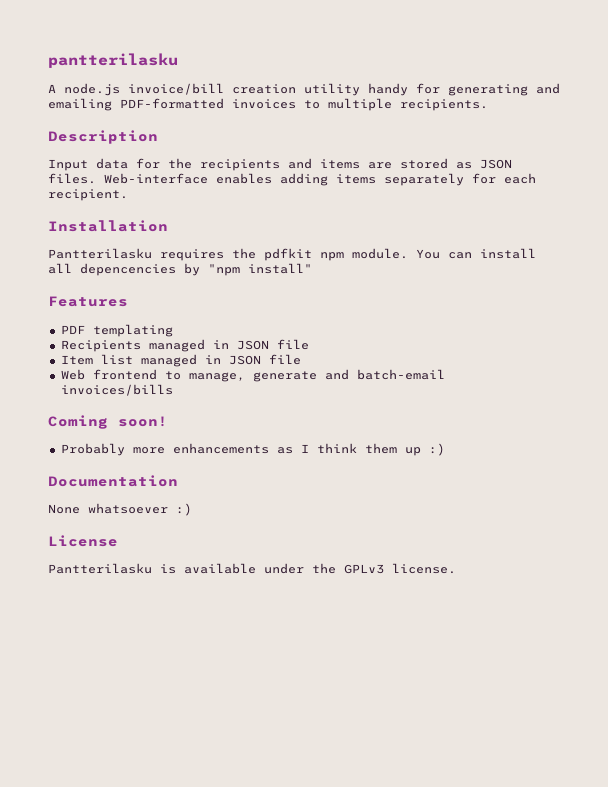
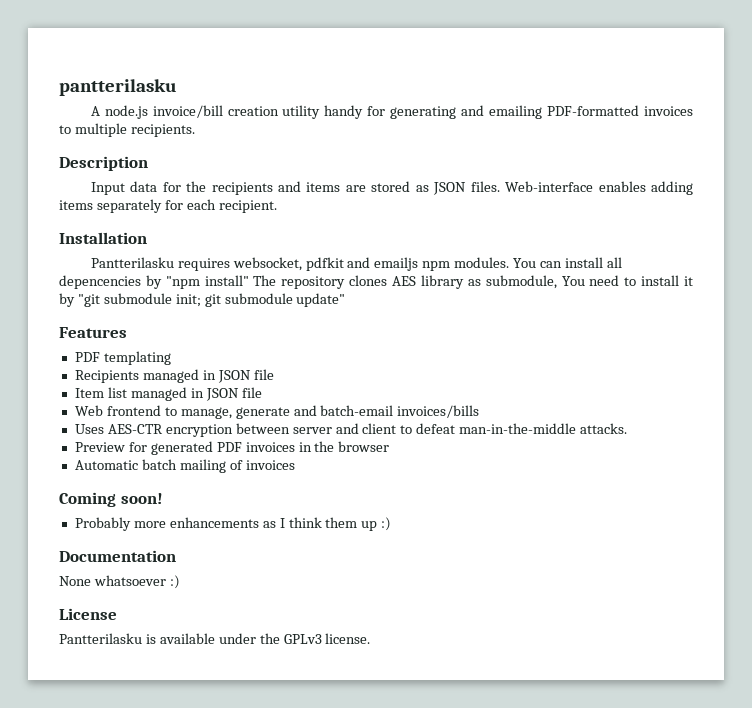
[232,248,408,261] the pdfkit npm module. -> [232,257,510,271] websocket, pdfkit and emailjs npm modules.
(312, 268) none -> [253,275,694,289] [59,293,346,307] The repository clones AES library as submodule, You need to install it by "git submodule init; git submodule update"
(173, 390) none -> [74,423,628,437] [74,441,390,455] [74,459,295,473] // Uses AES-CTR encryption between server and client to defeat man-in-the-middle attacks. // Preview for generated PDF invoices in the browser // Automatic batch mailing of invoices

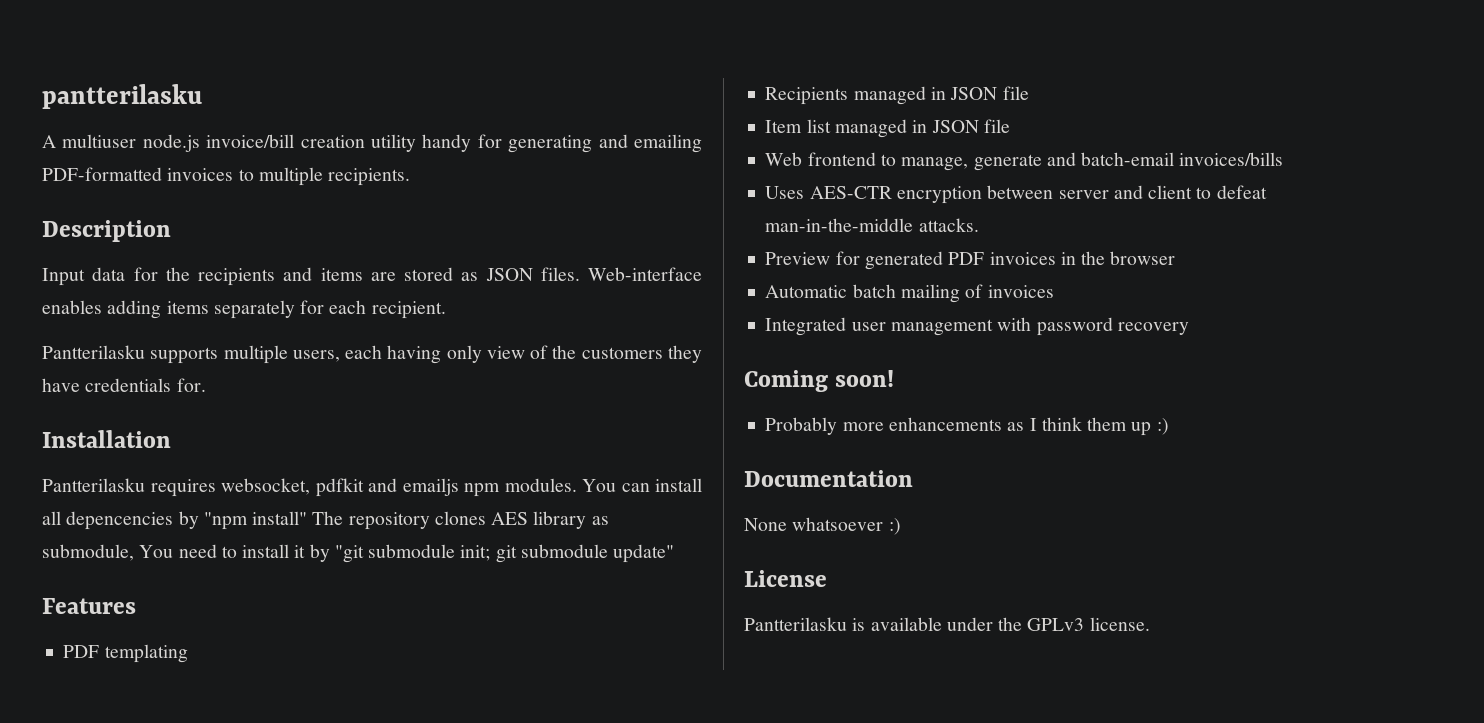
(100, 111) none -> [62,134,137,148] multiuser
(277, 206) none -> [42,345,702,364] [42,378,206,392] // Pantterilasku supports multiple users, each having only view of the customers they have credentials for.
(295, 465) none -> [765,317,1189,336] // Integrated user management with password recovery

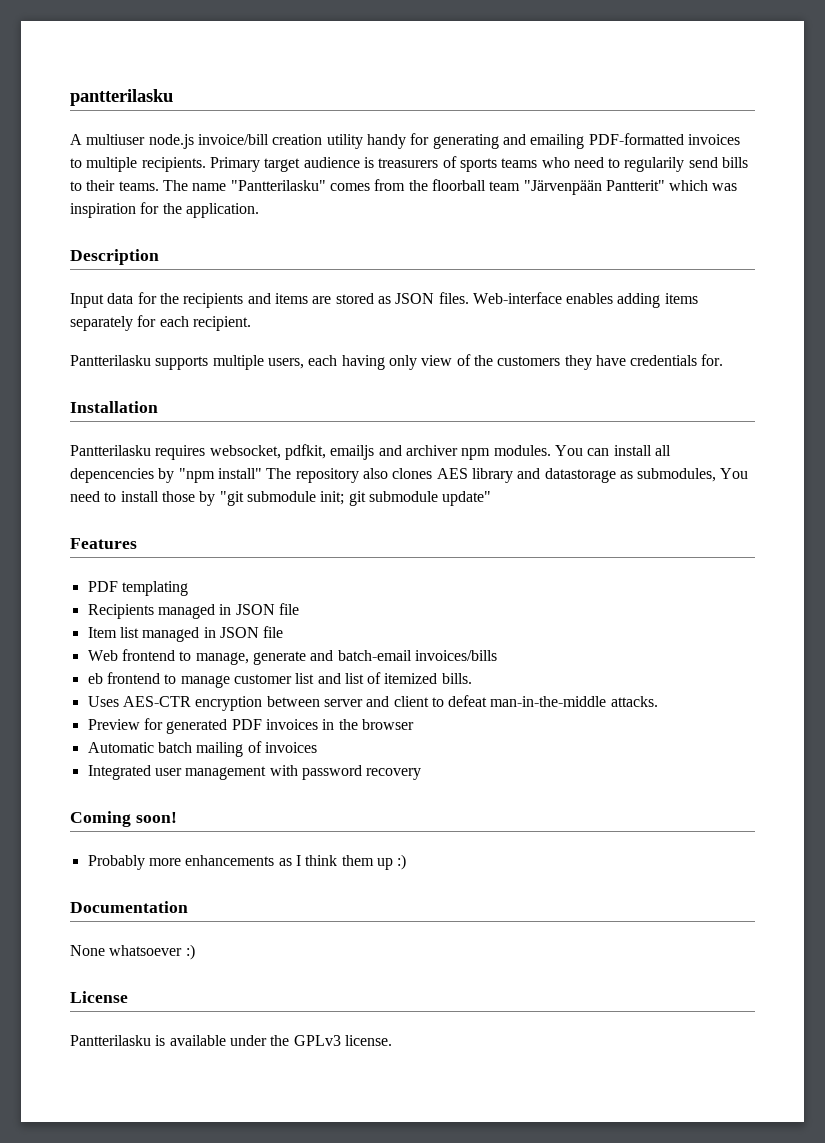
(411, 177) none -> [209,156,749,172] [70,179,738,195] [70,202,259,218] Primary target audience is treasurers of sports teams who need to regularily send bills to their teams. The name "Pantterilasku" comes from the floorball team "Järvenpään Pantterit" which was inspiration for the application.
[315,478,459,497] pdfkit and emailjs -> [284,444,458,460] pdfkit, emailjs and archiver
(430, 521) none -> [362,468,388,479] also
[591,516,609,525] [42,544,134,561] as submodule, -> [517,468,717,483] and datastorage as submodules,
[294,545,306,558] it -> [161,491,195,502] those
(1284, 159) none -> [87,672,472,688] // eb frontend to manage customer list and list of itemized bills.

Activity |
Count up the lines in the material above that contain the string "bills", then state that figure alone.

Output below |
2